**Assigned task**
Below this line is a set of entries; quote exactly the lines from the line that contains "padding-left: 2px ->" to the line that contains "text-decoration: underline ->", both lines included.

**Provided records**
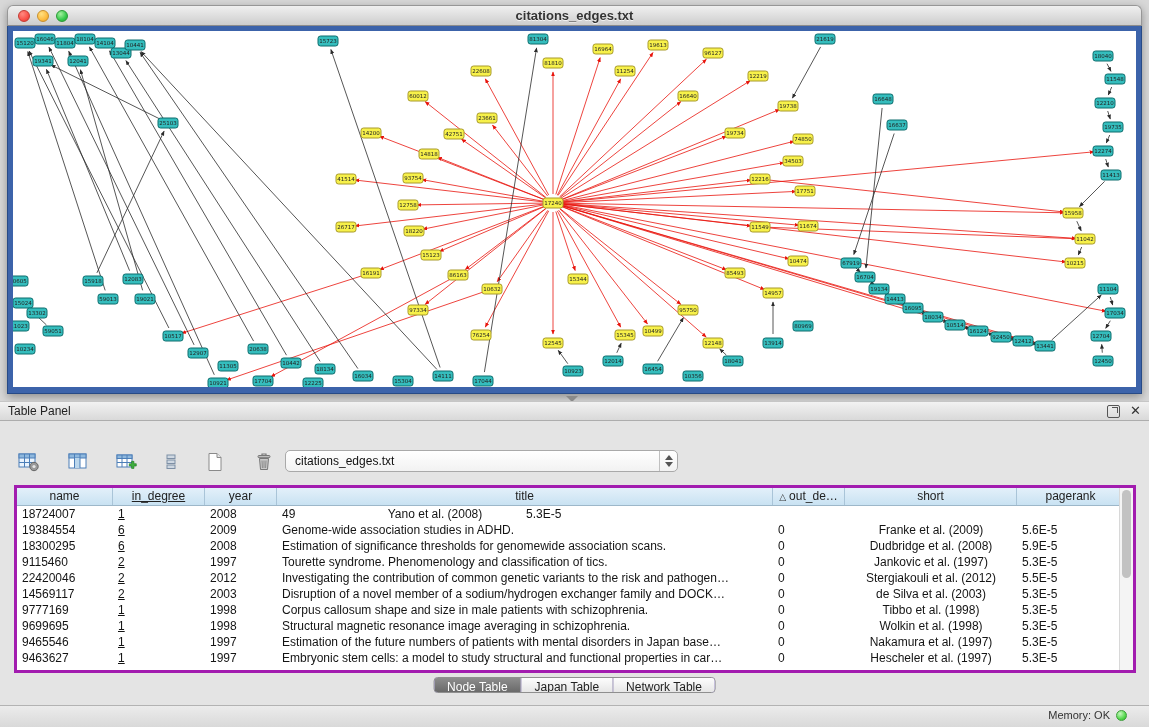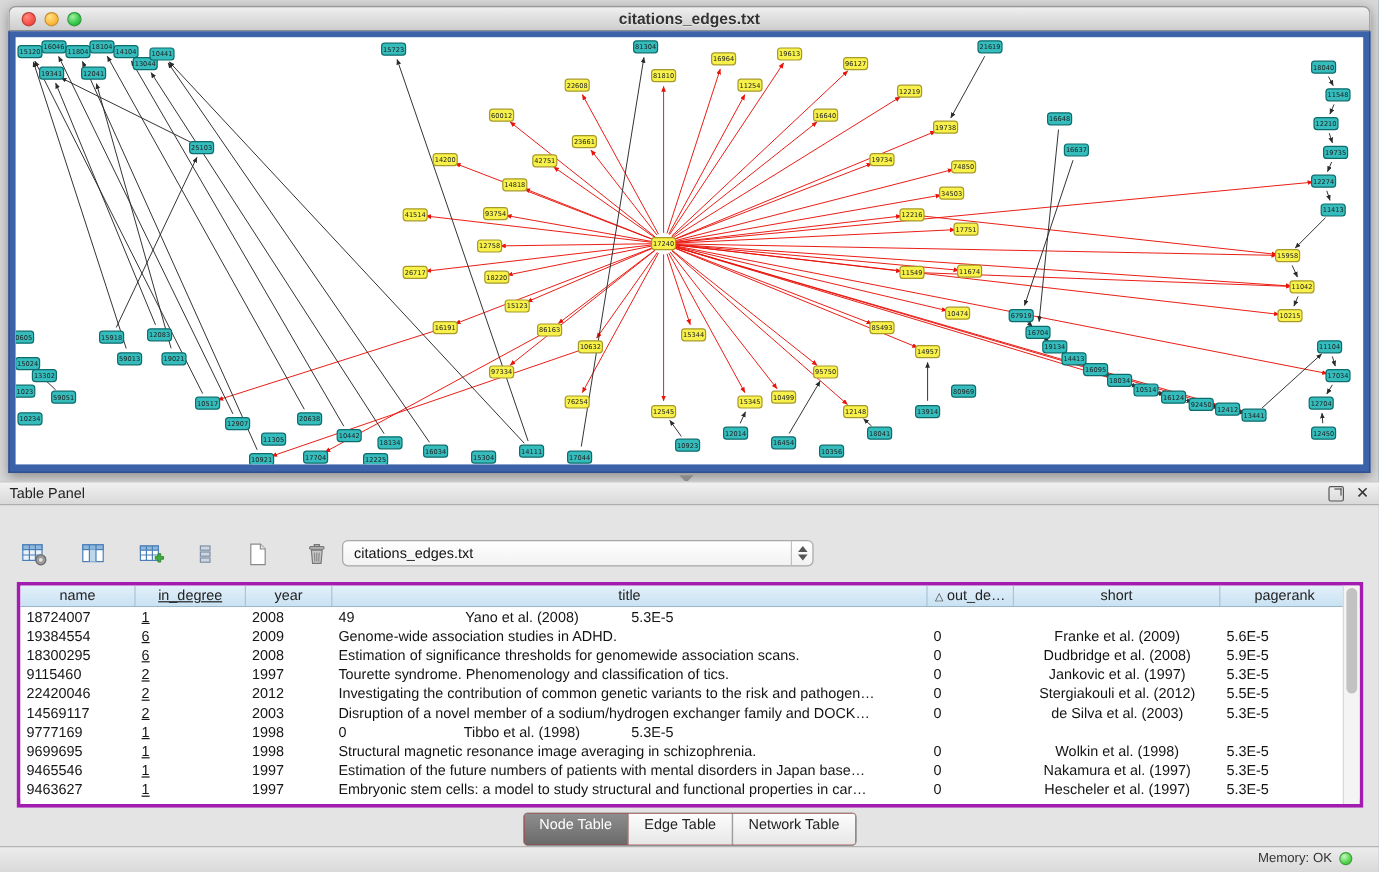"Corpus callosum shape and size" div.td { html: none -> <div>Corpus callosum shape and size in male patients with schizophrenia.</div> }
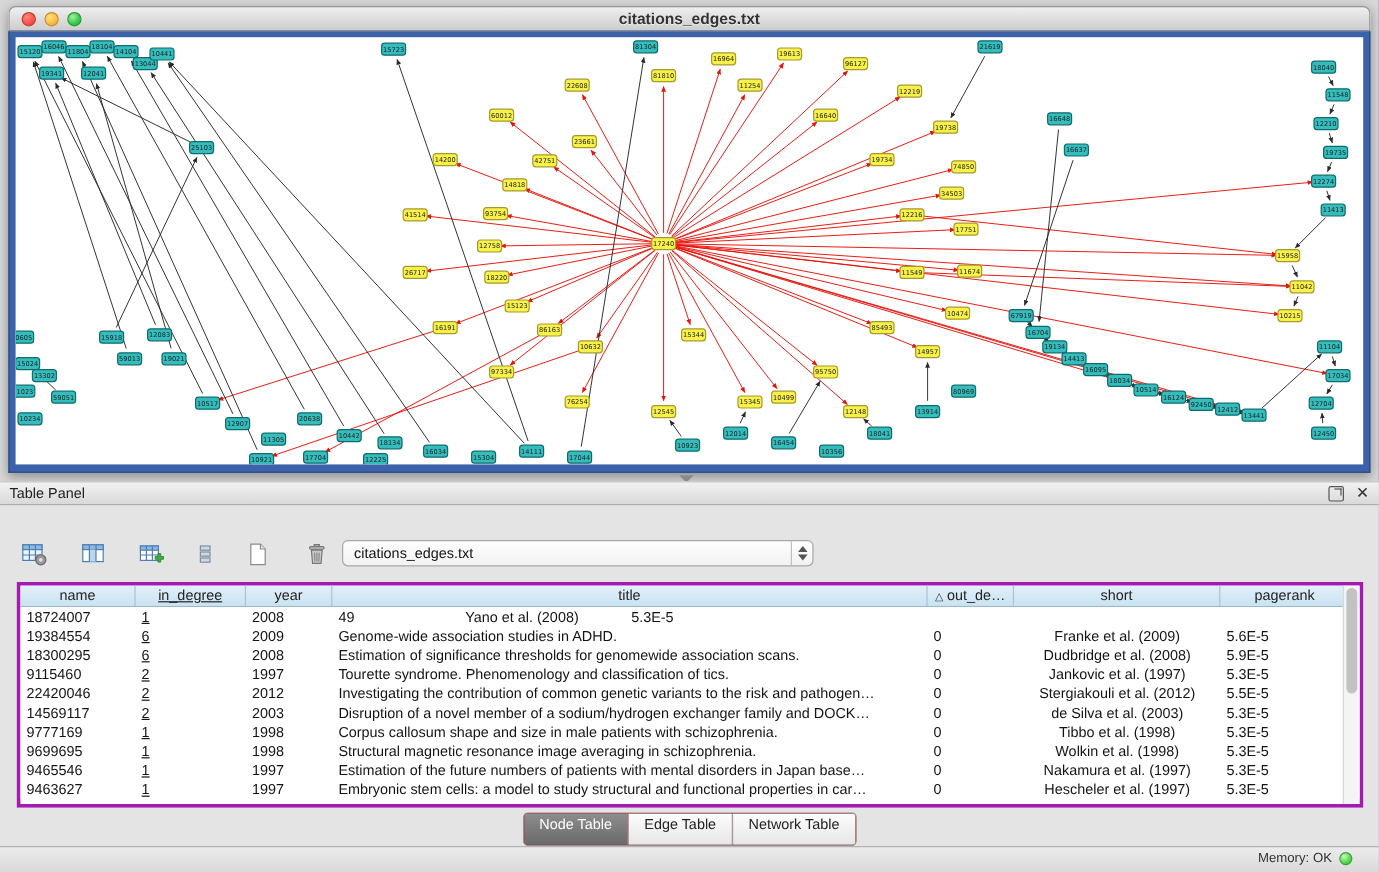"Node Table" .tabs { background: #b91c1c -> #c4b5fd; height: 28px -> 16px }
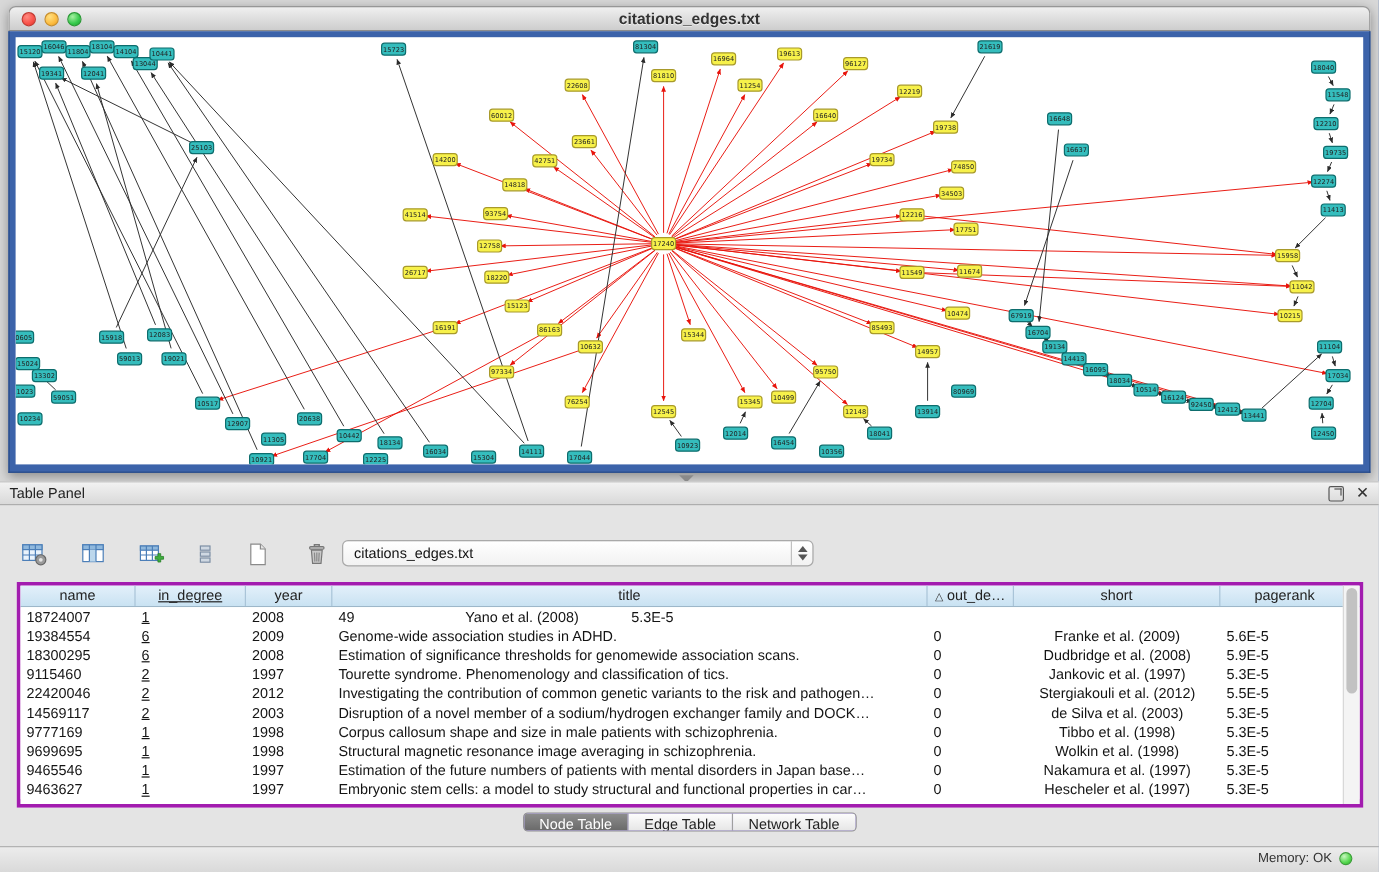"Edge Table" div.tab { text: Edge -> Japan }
==
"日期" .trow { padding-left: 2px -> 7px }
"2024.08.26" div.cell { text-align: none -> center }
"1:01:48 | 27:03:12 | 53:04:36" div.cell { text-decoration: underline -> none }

**Output for this task**
"日期" .trow { padding-left: 2px -> 7px }
"2024.08.26" div.cell { text-align: none -> center }
"1:01:48 | 27:03:12 | 53:04:36" div.cell { text-decoration: underline -> none }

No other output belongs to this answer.